In the scene with the girl riding her bike, I was animating tracing paper over a cutout bike puppet, which was on top of a charcoal background that I panned by hand. I first created the drawn animation on tracing paper, bike puppet with moving wheels, tassels and leg from stock images, and a long strip of background using charcoal.

I cut a slit into the leg area of each drawing. In order to animate it, I had to thread it through the slit in each frame. I layered the drawing 17 frames at a time, which is how long it took for the body’s pendulum motion to reach each extreme. I relayer at the extremes of every thrust that her body makes, making it more violent and jarring.

Each time I added a frame, I would remove the leg then thread it back through each slit. Thus, for each frame, I had to do three movements: drag the background, move the bike tassels, rotate the bike wheels, remove the leg, add a drawing frame, rethread the entire leg through multiple drawings, then animate the circular motion of the leg. It took me about 15 minutes to complete each frame.

The drawn animation in the film was done using ink on tracing paper. In most scenes I layer the tracing paper over the cutouts and the charcoal backgrounds, either directly or on a glass multiplane. There were multiple reasons why I chose to use tracing paper. The opacity of the paper allowed me to partially obscure the images below, making them seem distant and unclear.

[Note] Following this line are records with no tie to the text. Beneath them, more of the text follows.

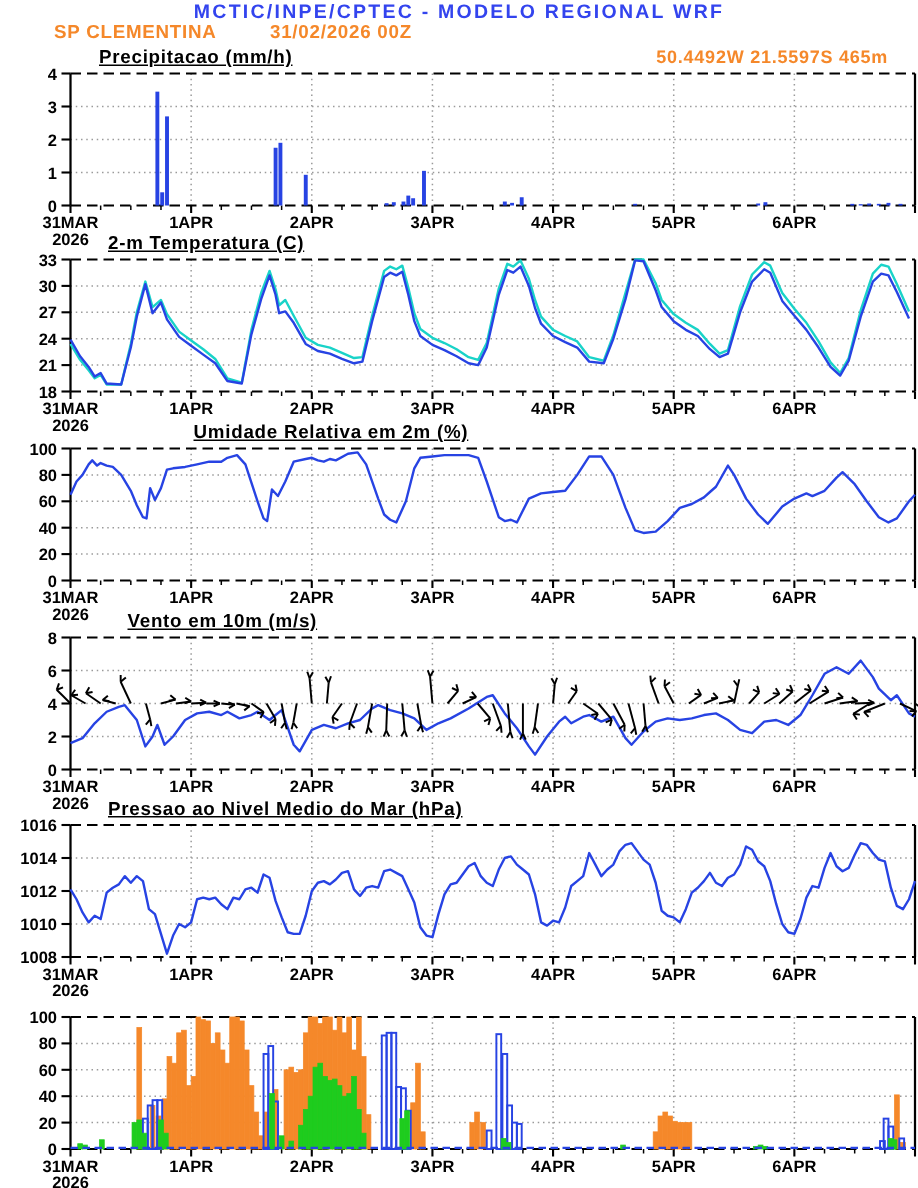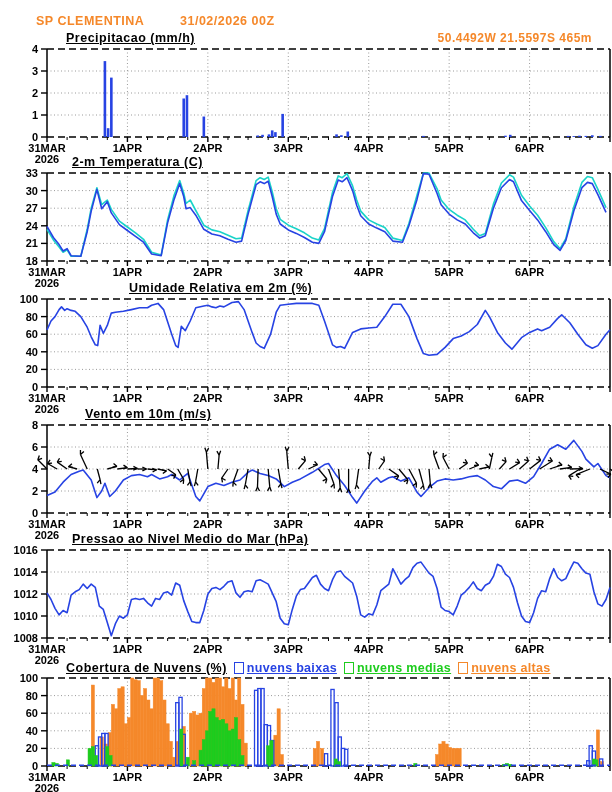--- a/index.html
+++ b/index.html
@@ -20,6 +20,7 @@
 <body>
 
 <div class="page">
+  <div class="hdr1">MCTIC/INPE/CPTEC - MODELO REGIONAL WRF</div>
   <div class="hdr2a">SP CLEMENTINA</div>
   <div class="hdr2b">31/02/2026 00Z</div>
   <div class="loc">50.4492W 21.5597S 465m</div>

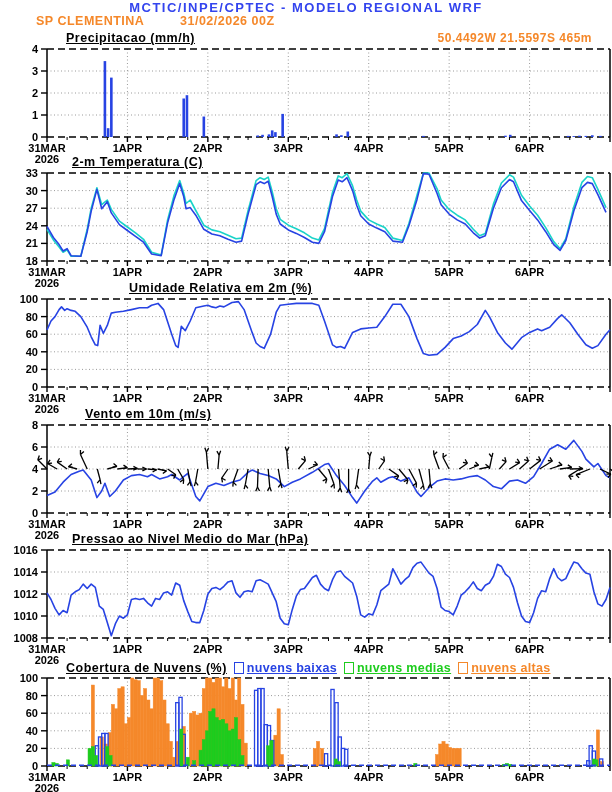--- a/index.html
+++ b/index.html
@@ -31,21 +31,6 @@
   <div class="ptitle" style="top:407px;left:85px;">Vento em 10m (m/s)</div>
   <div class="ptitle" style="top:532px;left:72px;">Pressao ao Nivel Medio do Mar (hPa)</div>
 
-  <div class="legendrow">
-    <span class="ptitle" style="position:static;">Cobertura de Nuvens (%)</span>
-    <span class="legenditem">
-      <span class="swatch" id="sw0" style="border-color: rgb(39, 67, 227);"></span>
-      <span class="leglabel" id="ll0" style="color: rgb(39, 67, 227);">nuvens baixas</span>
-    </span>
-    <span class="legenditem">
-      <span class="swatch" id="sw1" style="border-color: rgb(30, 204, 30);"></span>
-      <span class="leglabel" id="ll1" style="color: rgb(30, 204, 30);">nuvens medias</span>
-    </span>
-    <span class="legenditem">
-      <span class="swatch" id="sw2" style="border-color: rgb(245, 136, 42);"></span>
-      <span class="leglabel" id="ll2" style="color: rgb(245, 136, 42);">nuvens altas</span>
-    </span>
-  </div>
 
   <svg id="cv" width="612" height="792" style="position:absolute;top:0;left:0;">
       <line x1="127.42857142857143" x2="127.42857142857143" y1="49" y2="137" stroke="#9a9a9a" stroke-width="1" stroke-dasharray="1 2.5"></line>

Another reason is that by layering the paper for a certain number of frames, removing them, then restarting the layering process, the image would flash and pulsate. I used this technique strategically in scenes such as the walking scene, where I started relayering every time the character made contact after a step.

I also used this technique in the scene where she flips coins onto the table. In that scene, a huge challenge for me was figuring out how the materials worked together spatially though the use of the multiplane. The right and left hands were animated over different levels of the multiplane to create the illusion of the left hand being much closer and clearer to the viewer.

The stock image cutouts of coins are animated directly on top of the tracing paper. As the left hand flips, the cutouts change layers so that they are below the tracing paper. The coins are also cut out in perspective.

Finally, I create a dramatic change in depth when the hand slams down on the table by changing levels on the multiplane during the movement. In all three scenes, the tracing paper allowed ghost images of previous frames to show, emphasizing the relationship between past and present and the process of memory. The combination of using tracing paper and the multiplane allowed me to manipulate visual clarity and depth throughout the film. The use of clarity, depth, movement, sound, and images are intended to feel jarring and disjunctive.

Ultimately, the material techniques I developed allow me to snap the viewer in and out of dissociation.

Filmmaker Bio

 

Hi, my name is Diana Gong. I am a second-year undergrad at the Rhode Island School of Design, where I study Film, Animation, and Video. I grew up in the San Francisco Bay Area in California. Currently, my biggest interest is in experimental animation.

About a year ago, my love for animation spawned from my background in painting and drawing. “The Bike” is my first animated film. My overall practice is grounded in experimentation with analog materials. Aside from 2D animation and stopmotion, I also work with 16mm film, drawing, painting, and installation.

When I am not working in the studio, I compete in powerlifting, tennis, and olympic weightlifting. I eat a lot of chicken.